The court granted the petition.

The CA dismissed the petition for certiorari filed under Rule 65 of the Rules of Court, in
relation to Rule 46, on the ground that petitioner failed to attach certain documents which
the CA found to be relevant and pertinent to the petition for certiori

The initial determination of what pleadings, documents or order are relevant and pertinent
to the petition rests on the petitioner. If the CA is of the view that additional pleadings,
documents or orders should have been submitted and appended to the petition, the
following are its options: (a) dismiss the petition under the last paragraph of Rule 46 of the
Rules of Court; (b) order the petitioner to submit the required additional pleadings,
documents, or order within a specific period of time; or (c) order the petitioner to file an
amended petition appending thereto the required pleadings, documents or order within a
fixed period.

In the case at bar, the CA failed to consider the fact that the petition before it was filed by
petitioner, a detained prisoner, without the benefit of counsel. A litigant who is not a
lawyer is not expected to know the rules of procedure. In fact, even the most experienced
lawyers get tangled in the web of procedure. We have held in a civil case that to demand as
much from ordinary citizens whose only compelle intrare is their sense of right would turn
the legal system into an intimidating monstrosity where an individual may be stripped of
his property rights not because he has no right to the property but because he does not
know how to establish such right.
In criminal cases, the right of an accused person to be assisted by a member of the bar is
immutable. Otherwise, there would be a grave denial of due process. Thus, even if the
judgment had become final and executory, it may still be recalled, and the accused afforded
the opportunity to be heard by himself and counsel.

The right to counsel is absolute and may be invoked at all times. More so, in the case of an
on-going litigation, it is a right that must be exercised at every step of the way, with the
lawyer faithfully keeping his client company. No arrangement or interpretation of alw
could be as absurd as the position that the right to counsel exists only in the trial courts and
that thereafter, the right ceases in the pursuit of the appeal.

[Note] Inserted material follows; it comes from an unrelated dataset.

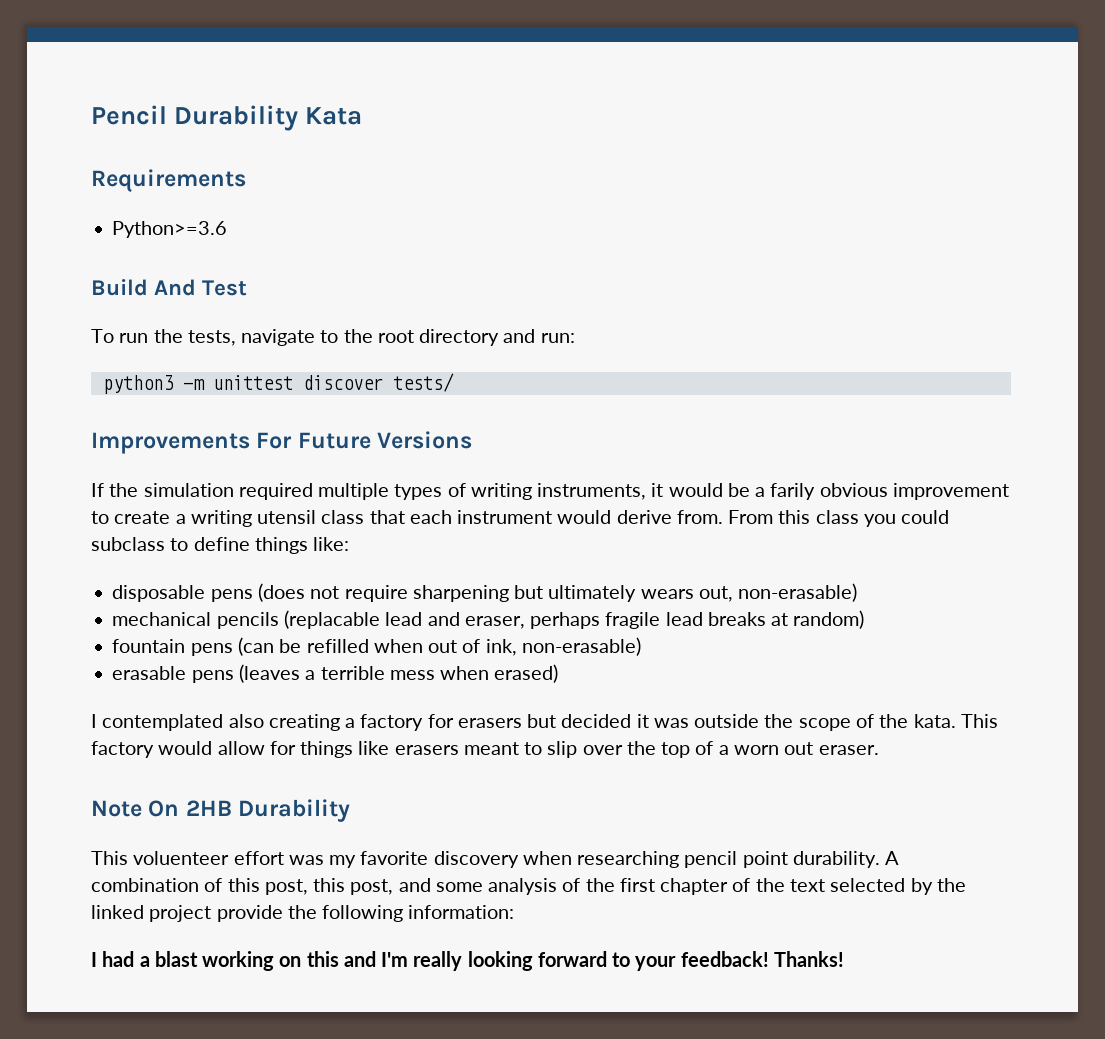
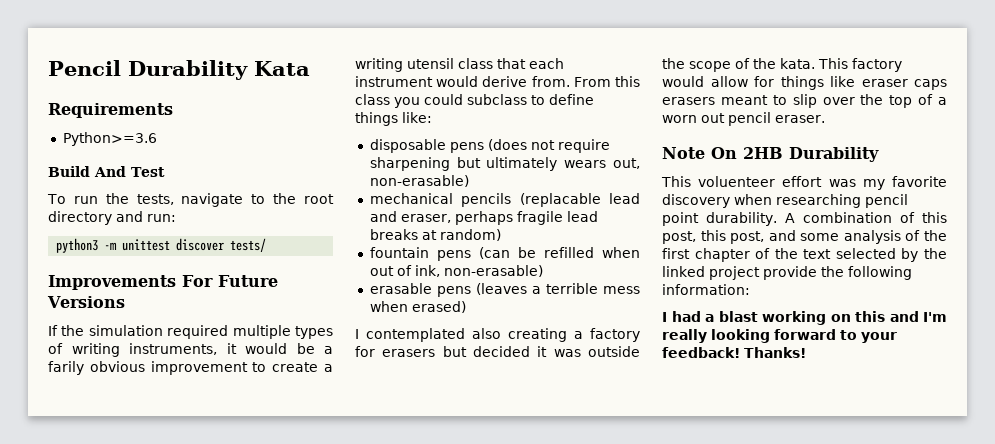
- This factory would allow for things like erasers meant to slip over the top of a worn out eraser.
+ This factory would allow for things like eraser caps erasers meant to slip over the top of a worn out pencil eraser.

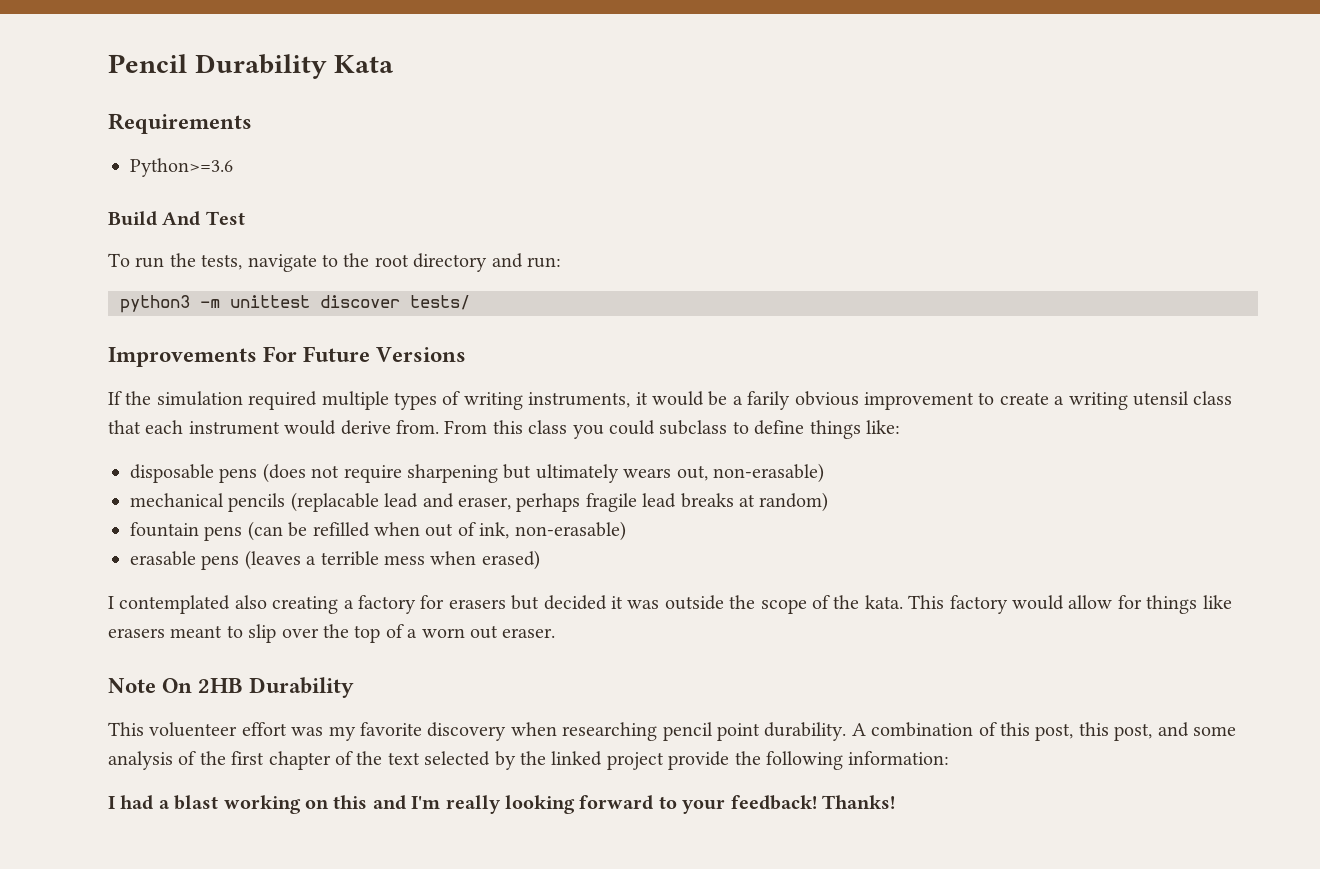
- This factory would allow for things like eraser caps erasers meant to slip over the top of a worn out pencil eraser.
+ This factory would allow for things like erasers meant to slip over the top of a worn out eraser.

The filing of the petition for certiorari by petitioner without counsel should have alerted
the CA and should have required petitioner to cause the entry of appearance of his counsel.
Although the petition filed before the CA was a petition for certiorari assailing the RTC
Order dismissing the petition for relief, the ultimate relief being sought by petitioner was to
be given the chance to file an appeal from his conviction, thus the need for a counsel is
more pronounced.

In criminal cases, the right of an accused person to be assisted by a member of the


bar is immutable; otherwise, there would be a grave denial of due process. Cases
should be determined on the merits after full opportunity to all parties for
ventilation of their causes and defenses, rather than on technicality or some
procedural imperfections. In that way, the ends of justice would be served better.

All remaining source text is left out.